Having also not a lot of experience with NginX, I took a step back and considered what steps actually had to happen to distribute the load across different nodes. Even if I somehow managed to implement what is suggested in the documentation, I still needed to develop the logic for processes to communicate with each other as messages get posted in chat, deleted, pinned, etc. That rabbit hole seemed to be the most relevant while the rest of the issue looked approachable without relying so much on NginX. Clients can reach directly for different endpoints distributed by some derivation of the user's identification which gets validated when they connect. And each node can be maintained by identical processes, the only difference being in this case the subdomain and respective port that each one is listening on. Through Redis, nodes can pub/sub to each other's messages to maintain a common state of the chat for each livestream.
That was what I ended up implementing and testing for up to 12k users saying hello in chat within five minutes. The added overhead of publishing and subscribing to all state changes means that you probably want at least three nodes running to justify scaling them in this way, but once you do, further nodes perform as well as you might expect. In this scenario, this means having about one node for each 3k users to guarantee you don't get any time outs, making sure that attendees coming into a virtual event get a nice reliable first experience. For other scenarios like some massive live polling, it's likely that not having to broadcast a firehose of messages to everyone may provide some breathing room that allows for that smaller duration, but that also needs to be tested.

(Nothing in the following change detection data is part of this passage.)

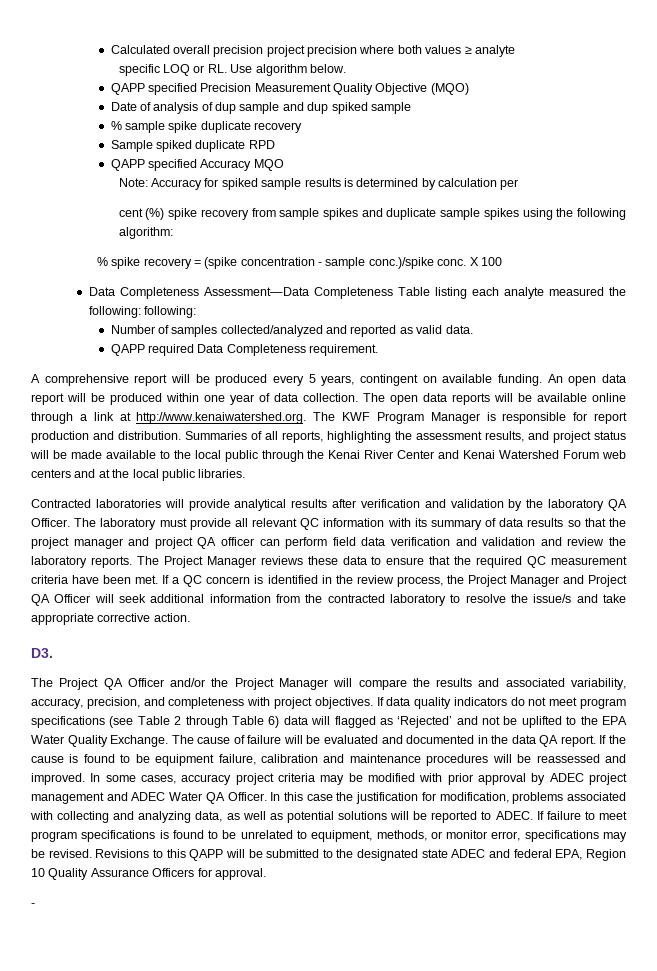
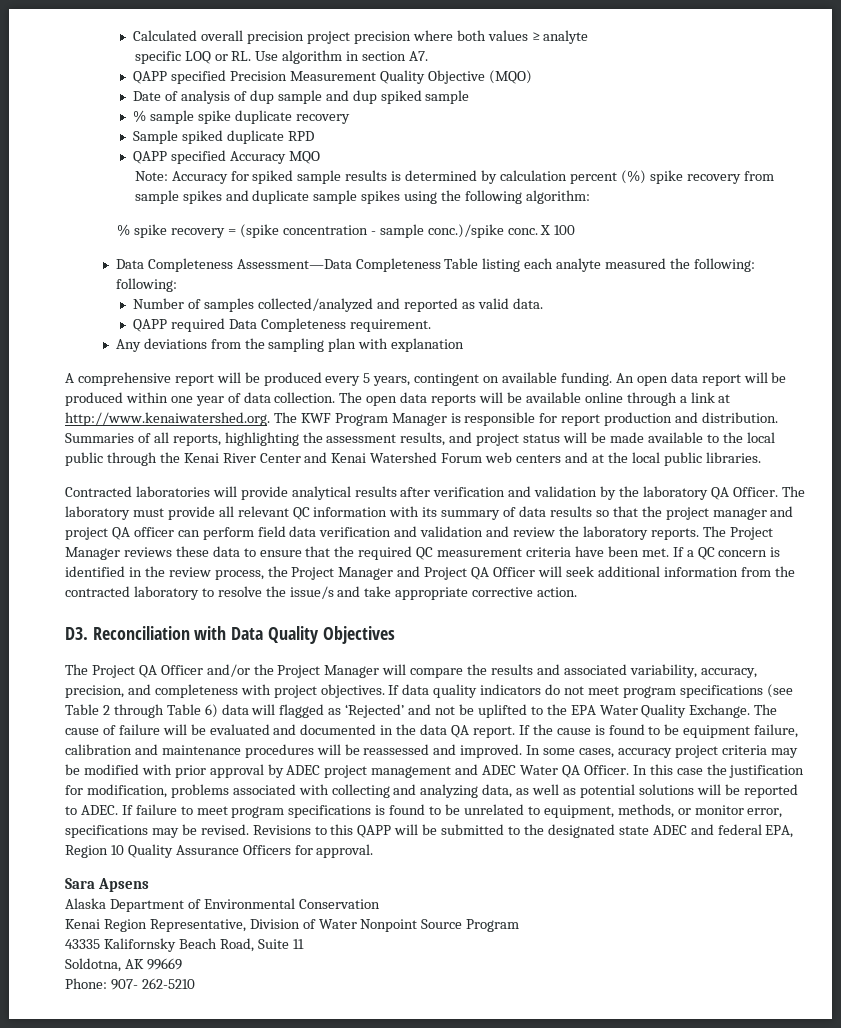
- specific LOQ or RL. Use algorithm below.
+ specific LOQ or RL. Use algorithm in section A7.
- Note: Accuracy for spiked sample results is determined by calculation per
- cent (%) spike recovery from sample spikes and duplicate sample spikes using the following algorithm:
+ Note: Accuracy for spiked sample results is determined by calculation percent (%) spike recovery from sample spikes and duplicate sample spikes using the following algorithm:
+ Any deviations from the sampling plan with explanation
- D3.
+ D3. Reconciliation with Data Quality Objectives
  Revisions to this QAPP will be submitted to the designated state ADEC and federal EPA, Region 10 Quality Assurance Officers for approval.
- -
+ Sara Apsens
+ Alaska Department of Environmental Conservation
+ Kenai Region Representative, Division of Water Nonpoint Source Program
+ 43335 Kalifornsky Beach Road, Suite 11
+ Soldotna, AK 99669
+ Phone: 907- 262-5210

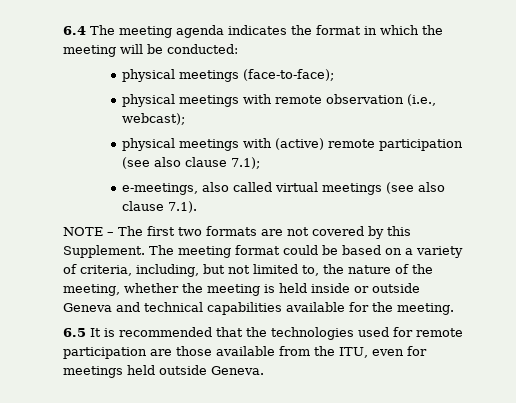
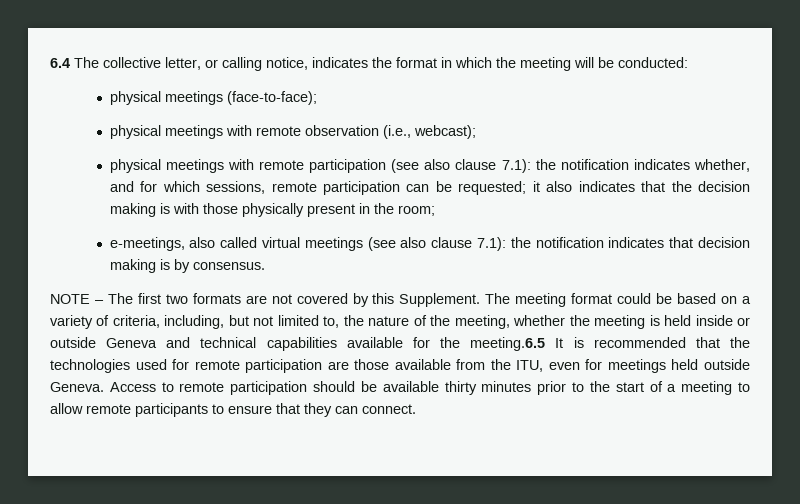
- 6.4 The meeting agenda indicates the format in which the meeting will be conducted:
+ 6.4 The collective letter, or calling notice, indicates the format in which the meeting will be conducted:
- physical meetings with (active) remote participation (see also clause 7.1);
+ physical meetings with remote participation (see also clause 7.1): the notification indicates whether, and for which sessions, remote participation can be requested; it also indicates that the decision making is with those physically present in the room;
- e-meetings, also called virtual meetings (see also clause 7.1).
+ e-meetings, also called virtual meetings (see also clause 7.1): the notification indicates that decision making is by consensus.
- The meeting format could be based on a variety of criteria, including, but not limited to, the nature of the meeting, whether the meeting is held inside or outside Geneva and technical capabilities available for the meeting.
- 6.5 It is recommended that the technologies used for remote participation are those available from the ITU, even for meetings held outside Geneva.
+ The meeting format could be based on a variety of criteria, including, but not limited to, the nature of the meeting, whether the meeting is held inside or outside Geneva and technical capabilities available for the meeting.6.5 It is recommended that the technologies used for remote participation are those available from the ITU, even for meetings held outside Geneva.
+ Access to remote participation should be available thirty minutes prior to the start of a meeting to allow remote participants to ensure that they can connect.

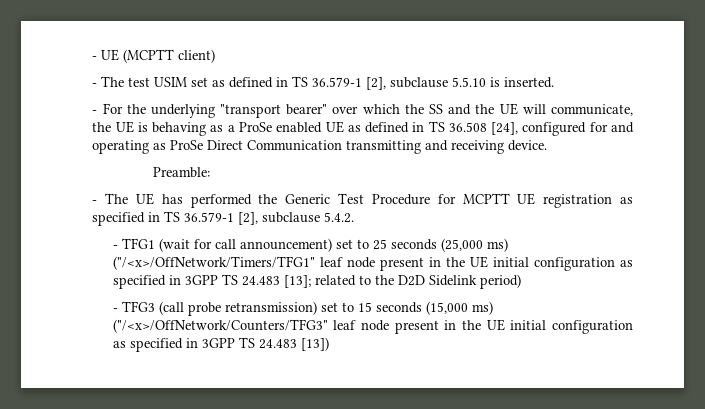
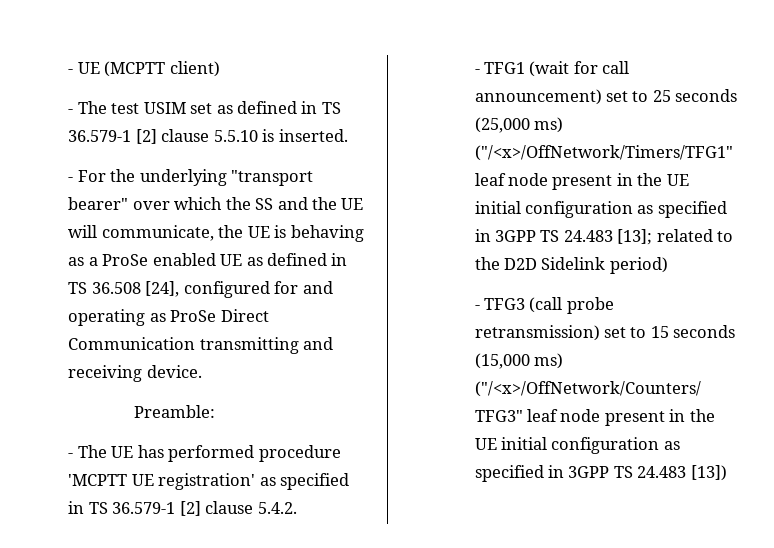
- - The test USIM set as defined in TS 36.579-1 [2], subclause 5.5.10 is inserted.
+ - The test USIM set as defined in TS 36.579-1 [2] clause 5.5.10 is inserted.
- - The UE has performed the Generic Test Procedure for MCPTT UE registration as specified in TS 36.579-1 [2], subclause 5.4.2.
+ - The UE has performed procedure 'MCPTT UE registration' as specified in TS 36.579-1 [2] clause 5.4.2.

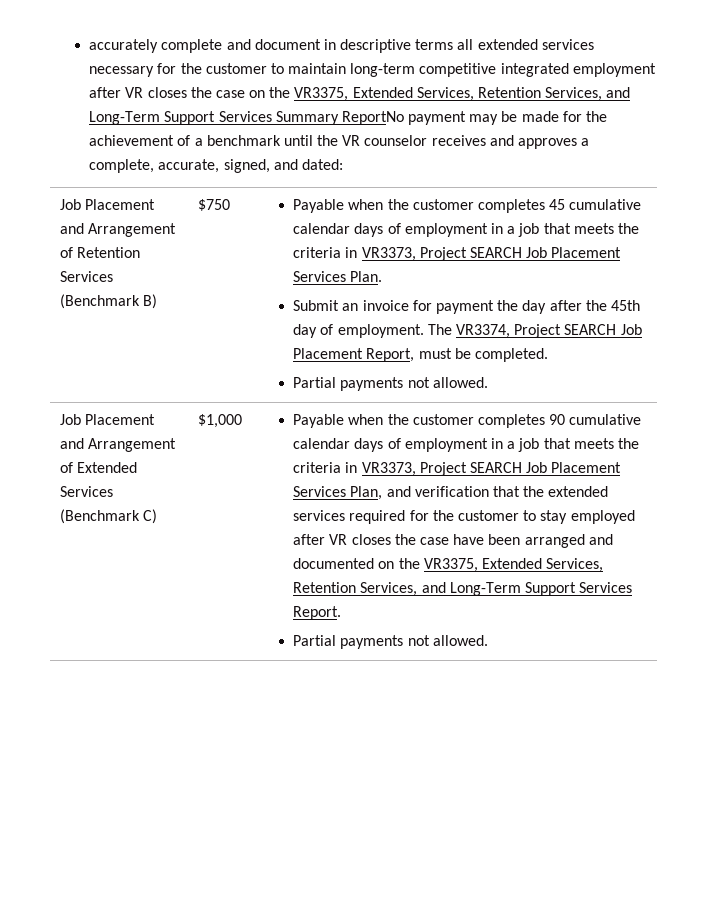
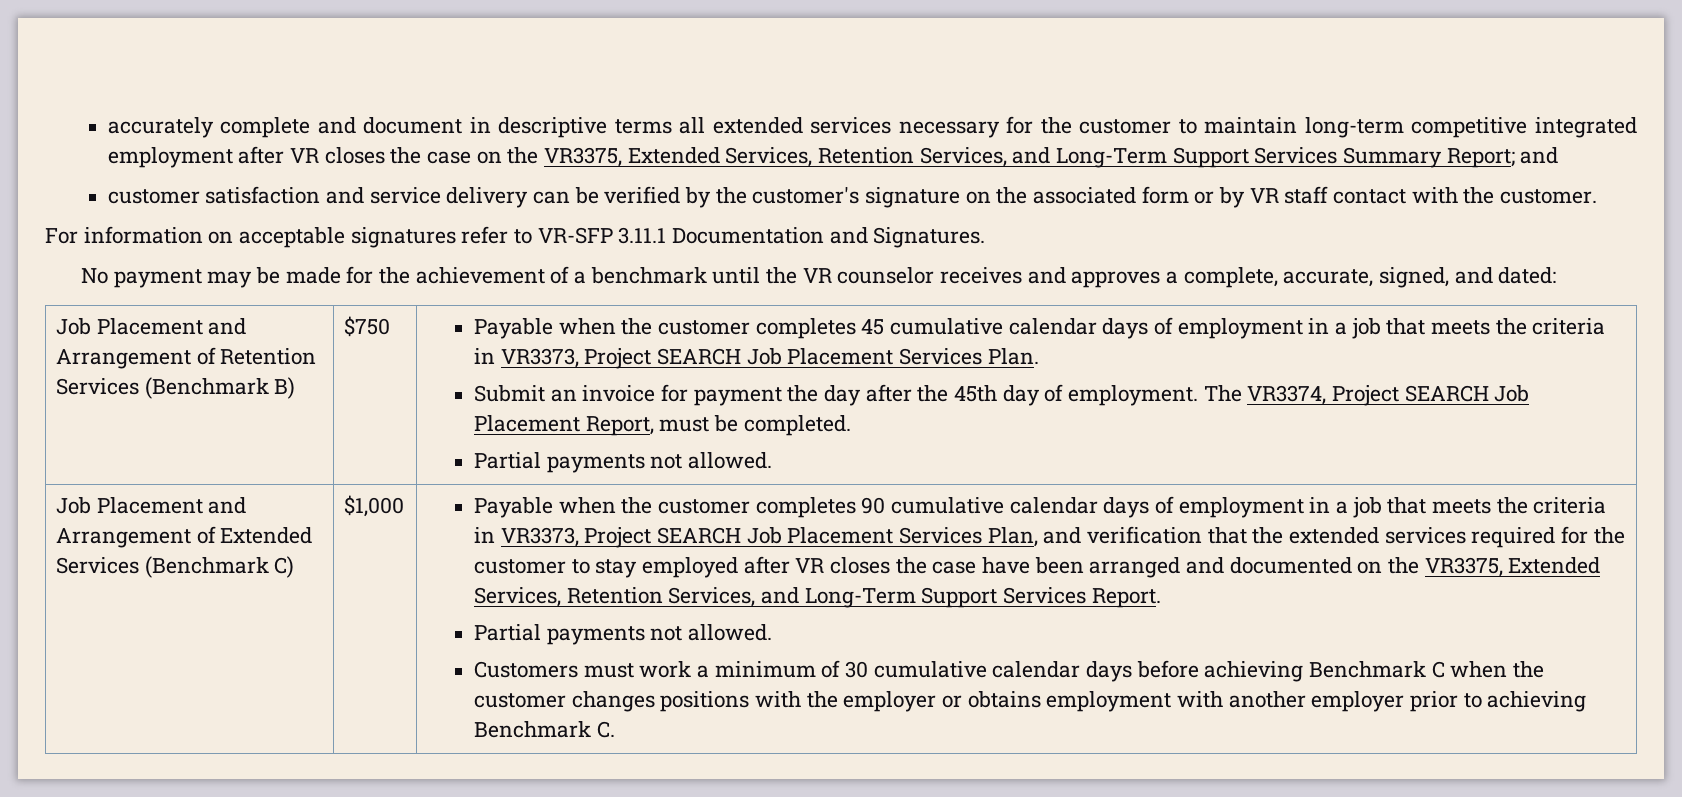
- accurately complete and document in descriptive terms all extended services necessary for the customer to maintain long-term competitive integrated employment after VR closes the case on the VR3375, Extended Services, Retention Services, and Long-Term Support Services Summary ReportNo payment may be made for the achievement of a benchmark until the VR counselor receives and approves a complete, accurate, signed, and dated:
+ accurately complete and document in descriptive terms all extended services necessary for the customer to maintain long-term competitive integrated employment after VR closes the case on the VR3375, Extended Services, Retention Services, and Long-Term Support Services Summary Report; and
+ customer satisfaction and service delivery can be verified by the customer's signature on the associated form or by VR staff contact with the customer.
+ For information on acceptable signatures refer to VR-SFP 3.11.1 Documentation and Signatures.
+ No payment may be made for the achievement of a benchmark until the VR counselor receives and approves a complete, accurate, signed, and dated:
+ Customers must work a minimum of 30 cumulative calendar days before achieving Benchmark C when the customer changes positions with the employer or obtains employment with another employer prior to achieving Benchmark C.

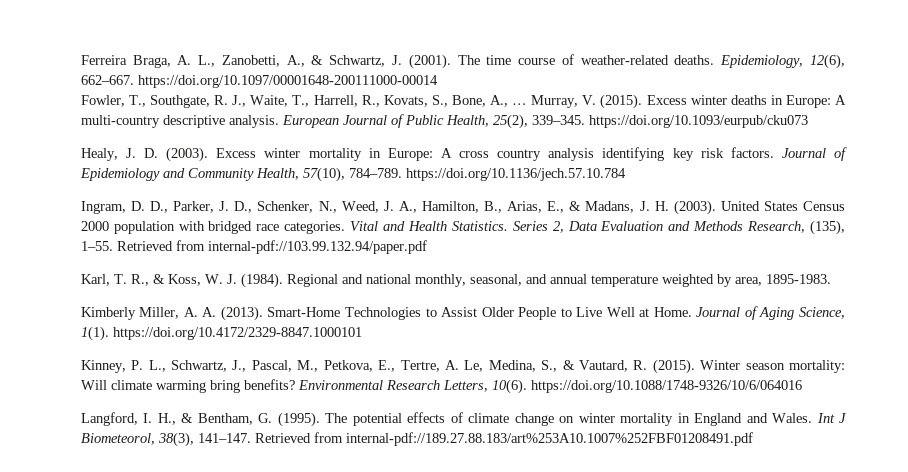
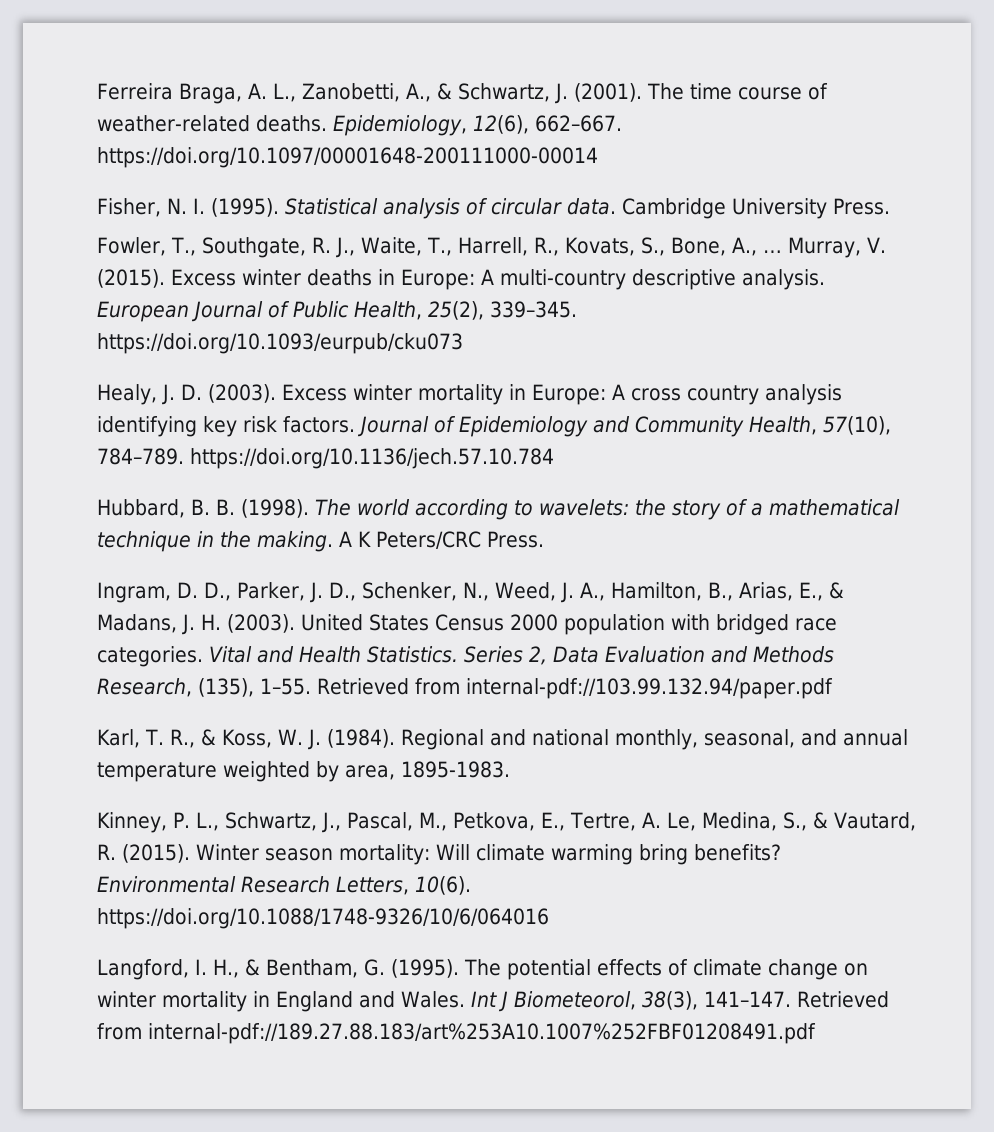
+ Fisher, N. I. (1995). Statistical analysis of circular data. Cambridge University Press.
+ Hubbard, B. B. (1998). The world according to wavelets: the story of a mathematical technique in the making. A K Peters/CRC Press.
- Kimberly Miller, A. A. (2013). Smart-Home Technologies to Assist Older People to Live Well at Home. Journal of Aging Science, 1(1). https://doi.org/10.4172/2329-8847.1000101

Meanwhile, it's possible to even put Socket.io into question given how other technologies perform better than NodeJS when benchmarking for number of simultaneous websocket connections. But the batteries that come included with this well-established library are risky to dispense with. Besides the polling fallback, it includes automatic reconnections and packet buffering, all things that you may end up having to implement and battle-test yourself if you only focus on websocket performance. Also, there's the YAGNI factor of investing into another technology while this scale that NodeJS easily allows for already matches the needs of many events. And beyond that, there is also the option of going for a third-party solution like Firebase that promises to get you to numbers like 50k with a not so complex re-write. All things have trade-offs, so I guess it's a matter of relying on the right solution at the right time.